The data from UNWTO is quite sparse, as we can see in the plot above. This graph shows us how much missing data there is for each country for 2022 inbound arrivals data. To deal with this missing data, we may choose to study only those countries with at least one value in a given year. There is no benefit to including countries who do not report their tourism data in our study.

Code
#subset for total arrivals rather than all arrival types
total_inbound <- subset(inbound_arrivals, inbound_arrivals$Merged_Column =="Total arrivals")
total_inbound$Missing <- is.na(total_inbound$`2022`)
total_inbound$Total_arrival_data_in_2022 <- 1

#manipulate data to show missing values in a given year
ggplot(data = total_inbound, aes(x = Country, y = Total_arrival_data_in_2022, fill=Missing)) +
  geom_tile() +
  scale_fill_manual(values = c("TRUE" = "red3", "FALSE" = "lightgreen")) +
  theme_minimal() +
  labs(title = "Missing Data")

When we just look at total arrivals for inbound arrival data in 2022, we see a lot more values across countries. The data is still quite sparse, so we will still want to study countries only if they have at least one value in the year we are studying, but this suggests that “Total arrivals” could be a better case study than looking at all different types of inbound arrivals.
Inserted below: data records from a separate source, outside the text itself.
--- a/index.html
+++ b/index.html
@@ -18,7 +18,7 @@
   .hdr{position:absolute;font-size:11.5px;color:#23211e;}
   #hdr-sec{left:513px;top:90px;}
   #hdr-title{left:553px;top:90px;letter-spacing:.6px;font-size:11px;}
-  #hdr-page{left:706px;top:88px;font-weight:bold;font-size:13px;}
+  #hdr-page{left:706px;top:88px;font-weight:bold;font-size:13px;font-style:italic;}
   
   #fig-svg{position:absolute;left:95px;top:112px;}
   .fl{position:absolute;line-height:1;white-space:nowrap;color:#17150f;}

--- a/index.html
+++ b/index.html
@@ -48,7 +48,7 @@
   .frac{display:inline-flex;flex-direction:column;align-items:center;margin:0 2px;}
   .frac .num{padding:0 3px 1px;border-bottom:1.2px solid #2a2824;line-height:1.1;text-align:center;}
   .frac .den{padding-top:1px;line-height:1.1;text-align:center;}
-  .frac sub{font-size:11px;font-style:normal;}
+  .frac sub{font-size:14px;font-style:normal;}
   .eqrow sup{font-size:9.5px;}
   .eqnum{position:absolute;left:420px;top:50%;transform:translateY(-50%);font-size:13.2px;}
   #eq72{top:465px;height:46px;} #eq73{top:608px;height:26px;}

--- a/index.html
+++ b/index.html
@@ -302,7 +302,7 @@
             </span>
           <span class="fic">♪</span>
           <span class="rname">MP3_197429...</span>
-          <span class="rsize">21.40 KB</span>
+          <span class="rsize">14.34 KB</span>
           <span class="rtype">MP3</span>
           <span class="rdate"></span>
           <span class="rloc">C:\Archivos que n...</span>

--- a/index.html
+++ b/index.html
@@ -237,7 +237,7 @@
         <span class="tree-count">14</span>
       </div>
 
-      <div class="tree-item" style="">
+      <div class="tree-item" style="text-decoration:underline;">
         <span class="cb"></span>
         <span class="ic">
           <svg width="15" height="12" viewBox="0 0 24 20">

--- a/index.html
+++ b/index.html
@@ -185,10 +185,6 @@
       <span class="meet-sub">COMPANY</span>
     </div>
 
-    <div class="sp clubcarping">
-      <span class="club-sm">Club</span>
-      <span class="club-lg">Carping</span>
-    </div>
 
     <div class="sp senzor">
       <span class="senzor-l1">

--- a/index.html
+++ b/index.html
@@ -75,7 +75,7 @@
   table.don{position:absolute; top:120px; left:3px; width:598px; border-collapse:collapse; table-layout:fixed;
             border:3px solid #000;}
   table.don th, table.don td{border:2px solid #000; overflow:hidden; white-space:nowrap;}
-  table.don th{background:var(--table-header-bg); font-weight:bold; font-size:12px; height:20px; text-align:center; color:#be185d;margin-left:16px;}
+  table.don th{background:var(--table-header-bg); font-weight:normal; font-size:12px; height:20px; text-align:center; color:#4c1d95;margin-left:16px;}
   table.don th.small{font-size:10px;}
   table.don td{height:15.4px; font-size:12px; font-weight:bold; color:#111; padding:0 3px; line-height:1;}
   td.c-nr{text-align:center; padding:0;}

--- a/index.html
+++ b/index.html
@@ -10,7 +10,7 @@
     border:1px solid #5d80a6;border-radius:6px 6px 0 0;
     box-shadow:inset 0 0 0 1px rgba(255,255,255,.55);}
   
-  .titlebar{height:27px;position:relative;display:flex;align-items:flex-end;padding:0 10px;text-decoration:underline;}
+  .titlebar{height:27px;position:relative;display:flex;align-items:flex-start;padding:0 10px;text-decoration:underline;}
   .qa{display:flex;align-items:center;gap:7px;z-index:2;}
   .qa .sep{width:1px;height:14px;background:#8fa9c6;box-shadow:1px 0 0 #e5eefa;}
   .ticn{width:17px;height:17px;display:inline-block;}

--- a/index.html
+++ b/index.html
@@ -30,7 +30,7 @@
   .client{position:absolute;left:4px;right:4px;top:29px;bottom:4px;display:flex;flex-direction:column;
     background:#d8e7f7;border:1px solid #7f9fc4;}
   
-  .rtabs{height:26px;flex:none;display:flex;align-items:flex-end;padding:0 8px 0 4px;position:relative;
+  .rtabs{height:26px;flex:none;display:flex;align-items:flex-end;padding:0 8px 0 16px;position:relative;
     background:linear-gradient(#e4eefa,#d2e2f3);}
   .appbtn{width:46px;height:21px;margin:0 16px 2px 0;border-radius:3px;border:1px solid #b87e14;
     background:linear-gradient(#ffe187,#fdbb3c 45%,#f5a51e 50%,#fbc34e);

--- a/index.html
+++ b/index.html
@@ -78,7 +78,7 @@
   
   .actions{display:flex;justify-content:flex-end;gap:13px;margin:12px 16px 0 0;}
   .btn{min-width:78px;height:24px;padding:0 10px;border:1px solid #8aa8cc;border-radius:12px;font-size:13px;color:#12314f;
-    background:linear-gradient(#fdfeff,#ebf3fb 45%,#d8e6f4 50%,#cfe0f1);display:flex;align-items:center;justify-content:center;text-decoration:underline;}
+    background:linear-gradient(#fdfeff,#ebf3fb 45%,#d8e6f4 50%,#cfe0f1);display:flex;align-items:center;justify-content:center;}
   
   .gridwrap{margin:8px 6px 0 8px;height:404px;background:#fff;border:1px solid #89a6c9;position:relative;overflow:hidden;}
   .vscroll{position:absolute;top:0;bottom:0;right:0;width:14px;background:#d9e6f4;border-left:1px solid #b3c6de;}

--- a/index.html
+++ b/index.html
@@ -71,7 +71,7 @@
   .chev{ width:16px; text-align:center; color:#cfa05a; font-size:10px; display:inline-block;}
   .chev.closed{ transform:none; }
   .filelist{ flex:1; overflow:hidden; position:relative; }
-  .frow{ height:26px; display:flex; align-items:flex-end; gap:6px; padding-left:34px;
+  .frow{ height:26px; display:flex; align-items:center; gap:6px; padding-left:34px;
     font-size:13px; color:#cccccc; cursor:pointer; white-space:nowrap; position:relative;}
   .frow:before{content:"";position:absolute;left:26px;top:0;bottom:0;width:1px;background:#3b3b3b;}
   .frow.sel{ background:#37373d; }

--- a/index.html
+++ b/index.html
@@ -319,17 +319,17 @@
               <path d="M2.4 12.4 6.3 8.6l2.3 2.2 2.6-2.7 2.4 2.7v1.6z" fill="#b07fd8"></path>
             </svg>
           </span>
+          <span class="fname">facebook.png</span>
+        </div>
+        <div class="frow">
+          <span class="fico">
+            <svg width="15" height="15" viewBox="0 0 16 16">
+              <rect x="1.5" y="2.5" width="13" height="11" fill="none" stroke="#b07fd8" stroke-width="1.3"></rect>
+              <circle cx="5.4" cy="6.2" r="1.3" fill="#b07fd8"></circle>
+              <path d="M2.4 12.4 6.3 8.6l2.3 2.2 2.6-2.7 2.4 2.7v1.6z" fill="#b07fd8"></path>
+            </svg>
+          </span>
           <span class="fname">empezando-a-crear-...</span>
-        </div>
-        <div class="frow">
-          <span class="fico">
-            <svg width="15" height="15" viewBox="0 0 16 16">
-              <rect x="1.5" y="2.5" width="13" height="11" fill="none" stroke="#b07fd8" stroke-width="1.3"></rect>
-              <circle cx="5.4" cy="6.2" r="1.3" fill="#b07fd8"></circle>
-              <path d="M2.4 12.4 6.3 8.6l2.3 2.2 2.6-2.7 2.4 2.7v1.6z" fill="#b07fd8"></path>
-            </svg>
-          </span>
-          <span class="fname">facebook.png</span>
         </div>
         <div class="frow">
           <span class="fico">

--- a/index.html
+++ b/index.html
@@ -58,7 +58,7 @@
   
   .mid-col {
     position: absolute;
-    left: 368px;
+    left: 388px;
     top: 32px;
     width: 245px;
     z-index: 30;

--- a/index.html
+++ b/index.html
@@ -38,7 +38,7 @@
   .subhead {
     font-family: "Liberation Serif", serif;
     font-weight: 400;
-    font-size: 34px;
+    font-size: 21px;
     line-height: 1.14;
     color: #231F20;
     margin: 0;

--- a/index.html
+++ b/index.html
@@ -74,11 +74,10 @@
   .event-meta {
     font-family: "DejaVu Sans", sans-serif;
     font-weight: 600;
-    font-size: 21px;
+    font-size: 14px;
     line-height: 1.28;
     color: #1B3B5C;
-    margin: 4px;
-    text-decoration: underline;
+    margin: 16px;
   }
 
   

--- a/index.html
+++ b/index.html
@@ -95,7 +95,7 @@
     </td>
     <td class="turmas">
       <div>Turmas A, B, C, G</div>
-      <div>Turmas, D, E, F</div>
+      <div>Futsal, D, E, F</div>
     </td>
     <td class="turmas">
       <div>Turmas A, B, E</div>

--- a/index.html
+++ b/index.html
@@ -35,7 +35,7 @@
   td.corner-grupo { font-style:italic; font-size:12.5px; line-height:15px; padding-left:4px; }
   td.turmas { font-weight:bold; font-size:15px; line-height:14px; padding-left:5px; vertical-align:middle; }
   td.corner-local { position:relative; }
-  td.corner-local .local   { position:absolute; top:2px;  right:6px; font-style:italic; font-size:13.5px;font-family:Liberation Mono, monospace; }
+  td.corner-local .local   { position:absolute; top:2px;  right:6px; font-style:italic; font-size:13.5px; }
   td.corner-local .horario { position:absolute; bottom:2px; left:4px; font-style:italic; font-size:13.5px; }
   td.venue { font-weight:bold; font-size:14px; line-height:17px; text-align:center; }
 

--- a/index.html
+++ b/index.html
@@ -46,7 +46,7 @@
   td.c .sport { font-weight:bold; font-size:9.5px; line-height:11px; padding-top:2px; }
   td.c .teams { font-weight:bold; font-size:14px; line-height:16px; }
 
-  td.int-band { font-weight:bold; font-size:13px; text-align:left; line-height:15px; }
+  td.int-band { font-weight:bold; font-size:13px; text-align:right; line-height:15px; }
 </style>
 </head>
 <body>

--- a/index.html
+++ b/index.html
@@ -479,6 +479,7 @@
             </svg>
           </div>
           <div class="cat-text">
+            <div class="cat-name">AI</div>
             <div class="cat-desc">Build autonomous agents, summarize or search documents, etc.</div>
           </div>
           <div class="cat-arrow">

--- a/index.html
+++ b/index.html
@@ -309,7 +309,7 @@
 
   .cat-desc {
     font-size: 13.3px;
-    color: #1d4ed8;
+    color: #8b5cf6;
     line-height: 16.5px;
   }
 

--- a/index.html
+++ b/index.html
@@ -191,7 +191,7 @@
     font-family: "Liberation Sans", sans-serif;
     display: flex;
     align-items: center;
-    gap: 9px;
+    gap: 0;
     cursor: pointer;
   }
2.1.3.3 GDP and Happiness Data

Code
GDP_df <- read_excel("data_raw/imf-dm-export-20231214.xls") 

GDP_df<-as.data.frame(GDP_df[-1,])

names(GDP_df)[names(GDP_df)=="Real GDP growth (Annual percent change)"] <- "Country"

GDP_df <- GDP_df %>%
  mutate_all(~ ifelse(. == "no data", NA, .))
Code
happiness_df <- read_excel("data_raw/DataForFigure2.1WHR2023.xls")

happiness_df<-as.data.frame(happiness_df)

Our GDP and Happiness data are very well populated. GDP is particularly well documented in later years. The happiness study only draws from countries who respond to the survey, and values are averages across those countries, so there is no missing data.